Furthermore, ARP did not provide sufficient bone volume for direct implant placement even though it was performed immediately after extraction. Nevertheless, it contributed to the preservation of the ridge contour and facilitated secondary site development. The maintained vertical ridge morphology provided a stable foundation for subsequent block bone grafting, thereby reducing the complexity of subsequent augmentation procedures. Therefore, this case suggests that ARP can serve as a preparatory site-preservation strategy for severely compromised extraction sockets.

The present case highlights the importance of a staged interdisciplinary treatment involving endodontic, orthodontic, surgical, and prosthetic considerations.

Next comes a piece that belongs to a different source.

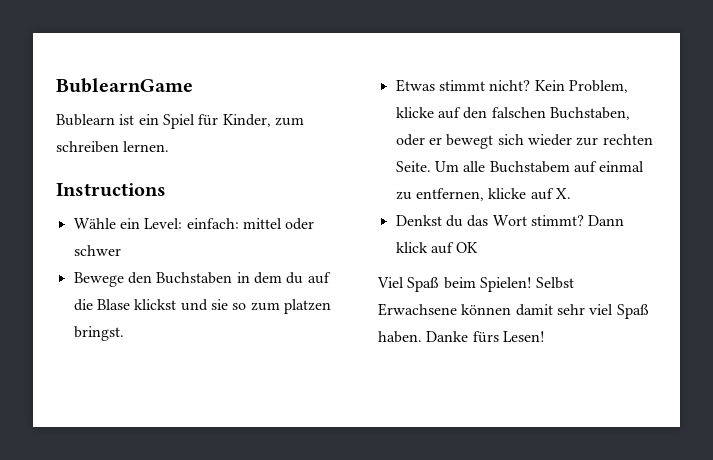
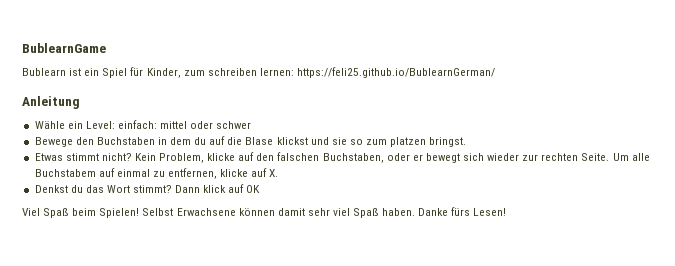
[123,141,170,152] [56,183,166,197] lernen. // Instructions -> [259,67,495,78] [22,96,80,109] lernen: https://feli25.github.io/BublearnGerman/ // Anleitung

Within the limitations of a single clinical report, a sequential treatment approach involving orthodontic space creation followed by secondary site development may facilitate prosthetically driven implant rehabilitation for maxillary central incisor defects associated with crowding and severe alveolar bone loss.

Ⅳ. Conclusion

This clinical report demonstrates that a staged interdisciplinary treatment can facilitate implant rehabilitation in maxillary central incisor defects accompanied by crowding and severe alveolar bone loss. In complex esthetic cases where the restorative space and bone volume are compromised, sequential treatment involving orthodontic space creation and secondary site development may contribute to controlled functional and esthetic outcomes.

Acknowledgements

The authors would like to thank the Department of Orthodontics, Gangnam Severance Dental Hospital, Yonsei University College of Dentistry, for interdisciplinary collaboration in treatment planning and patient management.

Informed Consent Statement

Specific written informed consent for publication was waived because all clinical and radiographic images were fully anonymized and cropped to prevent patient identification.

Conflict of Interest

The authors declare no conflict of interest.